Problem Lösemittel: Produkte vom Markt nehmen?

Seit 1995 geht der Anteil der Lösemittelkleber an sämtlichen, in der Baubranche eingesetzten Klebern nicht mehr zurück. Das liegt an den Parkettlegern. Dort wird eisern am lösemittelhaltigen Klebstoff festgehalten. Rund 80% Lösemittelkleber, aber nur 12% Dispersionskleber und 8% Reaktionsharzkleber haften unter dem Parkett, das im Jahre 2000 auf den Boden gebracht wurde.

Dieser Zustand besteht bis heute. Das bestätigt die Klebstoffindustrie. Dr. Thomas Brokamp (Bona): "Das Jahr 2000 ist repräsentativ für den deutschen Markt. Seitdem sank der Absatz lösemittelhaltiger Verlegewerkstoffe nie unter 70 %."

Warum tun sich Parkettleger mit alternativen Klebstoffangeboten schwer? Warum setzen sie bei der Verarbeitung ihre Gesundheit auf's Spiel? Bundesinnungsmeister Joachim Barth: "Der Parkettleger ist in der Zwickmühle zwischen Klebern, die draußen auf der Baustelle nicht funktionieren und solchen, die eben stinken. Zwischen 1995 und 2000 sind viele Kollegen wieder zurück zum Lösemittel gekommen. Mit lösemittelhaltigen Klebern kann man relativ sicher sein, dass die technischen Voraussetzungen einzuhalten sind. Und das ist im bitterernsten Wettbewerb ein wichtiger Faktor."

Es geht eben auch um's Geld. "Ein lösemittelfreier Kleber, der an die Eigenschaften des Lösemittelkleber heran reicht, kann nicht billig sein", gesteht Dr. Udo Windhövel vom Hersteller Henkel. Es stellt sich zudem die Frage, ob ein solcher Kleber überhaupt entwickelt werden kann. Rolf Wanke, Leiter der Fachgruppe Holzpflaster im Zentralverband Parkett und Fußbodentechnik: "Der Pulverkleber war unsere Hoffnung. Die hat sich aber nicht erfüllt. Um die offene Zeit dieses Klebers zu verlängern, wird in der Praxis oft ein Schuss zuviel Wasser hinein gegeben."

Das berührt den zweiten, von der Industrie genannten Kritikpunkt: Parkettleger wollen nicht umlernen, heißt es. Neue Kleber nämlich müssten anders verarbeitet werden als Lösemittelkleber.
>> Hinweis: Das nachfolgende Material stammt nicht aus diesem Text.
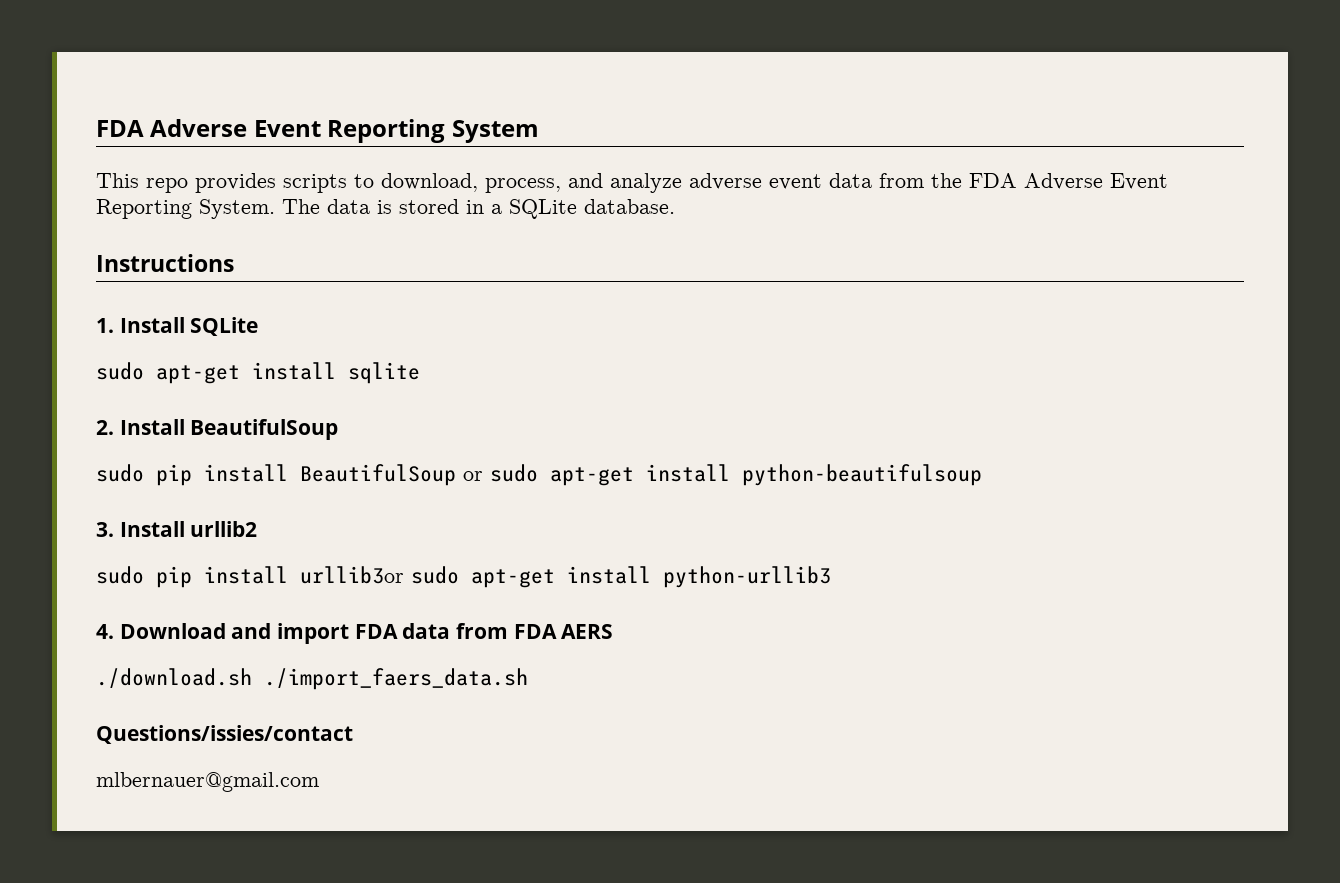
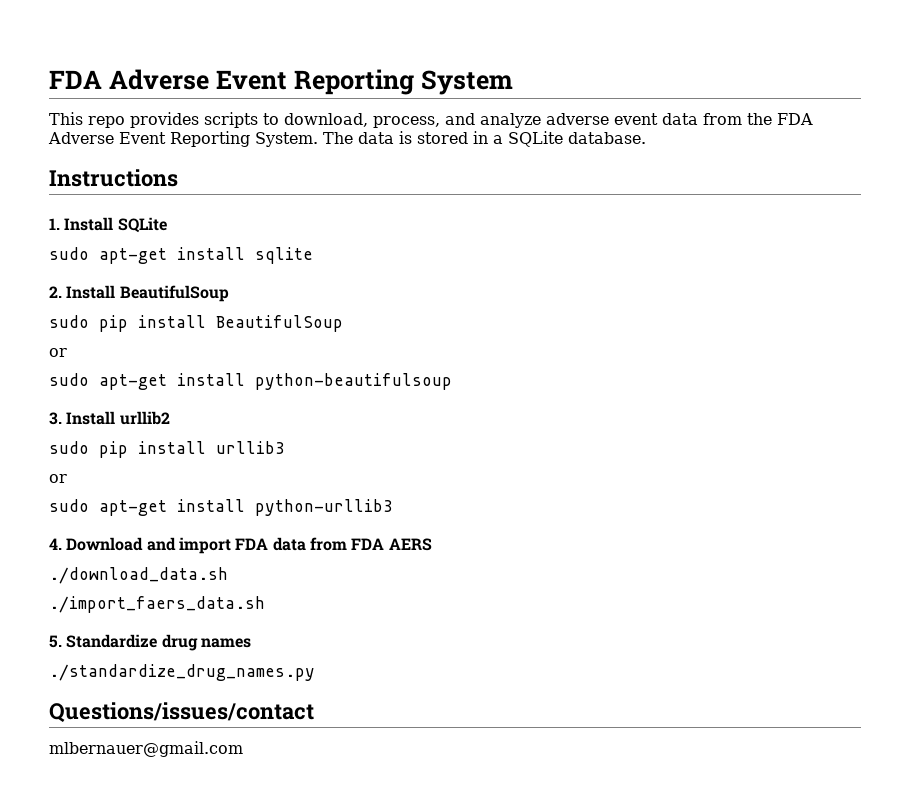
[463,471,483,481] or -> [49,348,67,357] // or //
[300,566,404,584] urllib3or -> [216,441,285,454] [49,474,67,483] urllib3 // or //
[96,668,252,688] ./download.sh -> [49,567,228,584] ./download_data.sh //
[96,725,353,744] Questions/issies/contact -> [49,634,251,651] [49,664,315,681] [49,702,314,723] 5. Standardize drug names // ./standardize_drug_names.py // Questions/issues/contact

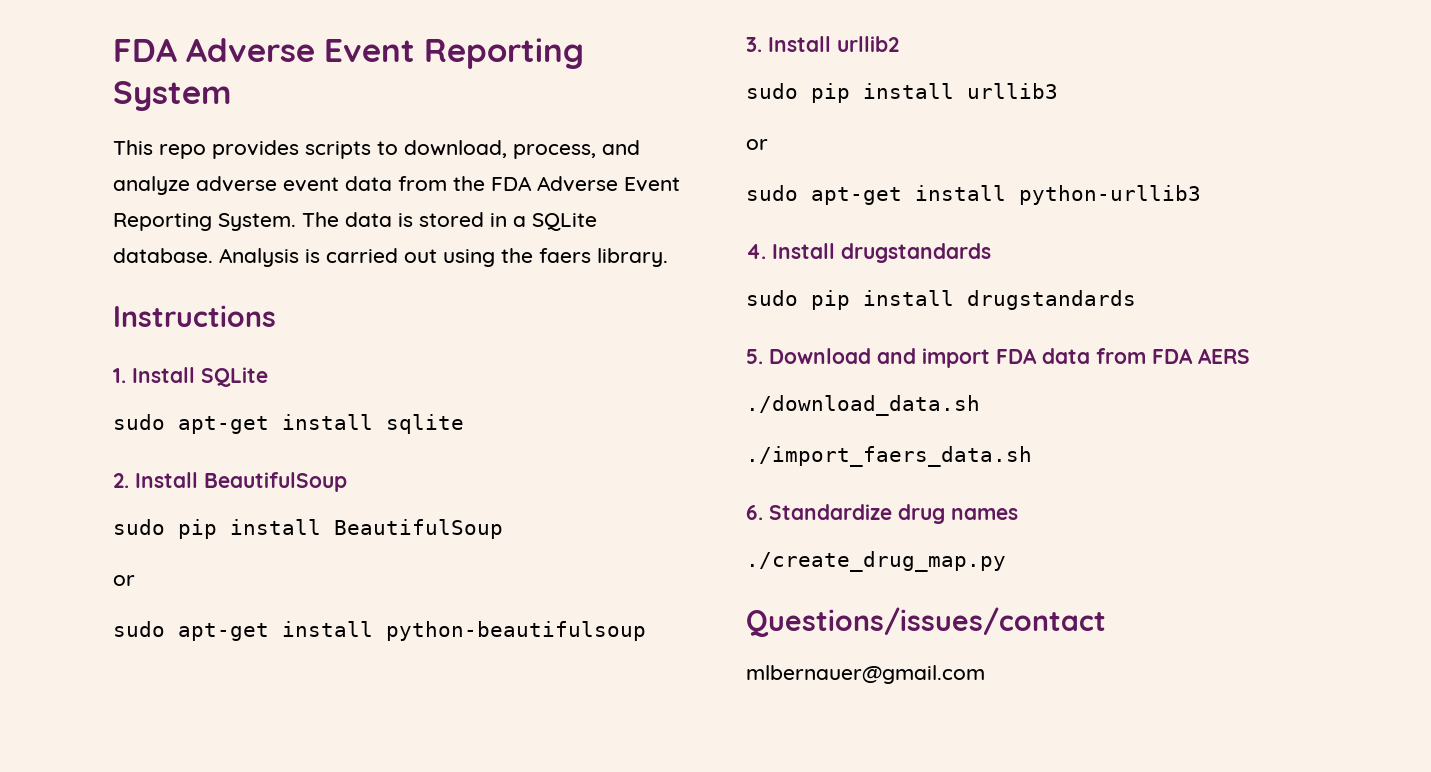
(646, 138) none -> [219,248,668,267] Analysis is carried out using the faers library.
(62, 544) none -> [772,243,991,263] [746,290,1136,310] [746,349,763,364] Install drugstandards // sudo pip install drugstandards // 5.
[49,635,62,648] 5. -> [746,505,763,520] 6.
[49,664,315,681] ./standardize_drug_names.py -> [746,551,1006,572] ./create_drug_map.py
Diejenigen, die den Umgang mit der jungen Klebergeneration beherrschten, hätten durchaus Erfolge.

Dass nicht immer dem Kleber die Verantwortung zugeschoben werden kann, zeigt ein Beispiel aus der Erfahrung des Parkettunternehmers Willi Nürnberger: Gleiches Bauvorhaben, gleicher Estrich, gleicher Kleber - zwei identisch aufgebaute Fertigparkette von Tarkett und Haro. Eines blieb problemlos liegen, das andere entwickelte Hohlstellen. Die Vermutung: "Die äußerlich identischen Fertigparkette reagierten unterschiedlich auf den Kleber. Ein Verhalten, das nicht absehbar war."

Das gewichtigste Argument, rechtzeitig auf lösemittelfreie Kleber umzusteigen, sind künftige gesetzliche Bestimmungen. "Hier kommt etwas auf euch zu", warnt Dr. Roland Krieger von Uzin die Parkettleger. Dabei geht es nicht einmal um den Endverbraucher. "Uns ist kein Fall bekannt, wo später in der Raumluft Stoffe gefunden wurden, die Grenzwerte überstiegen", sagt Dr. Krieger.

Ganz anders sieht es während der Verarbeitung aus. Dort ist der Parkettleger persönlich den süchtig machenden Dämpfen ausgesetzt. Die Prognose: Nicht mehr lange und der Arbeitsschutz wird sich zu Wort melden. Udo Windhövel: "Dann werden alle auf die Parkettleger schießen." Und das kann auch dem Endverbraucher nicht verborgen bleiben. Thomas Brokamp: "Die neuen Häuser sind heute stark abgedichtet. Dadurch wird die Lösemittelbelastung dauerhafter."

Um dem Ruf einer Branche - die mit dem Naturprodukt Holz wirbt - nicht zu schaden, liege es im ureigenen Interesse der Parkettleger, ökologisch und gesundheitlich verträgliche Materialien zu verarbeiten. Aber auch Wettbewerbsgleichheit müsse gewahrt bleiben. Bundesinnungsmeister Joachim Barth hat in dieser Sache einen einfachen Vorschlag für die Klebstoffindustrie: "Meckert nicht mit uns rum, verbietet Lösemittelkleber gesetzlich und nehmt sie vom Markt."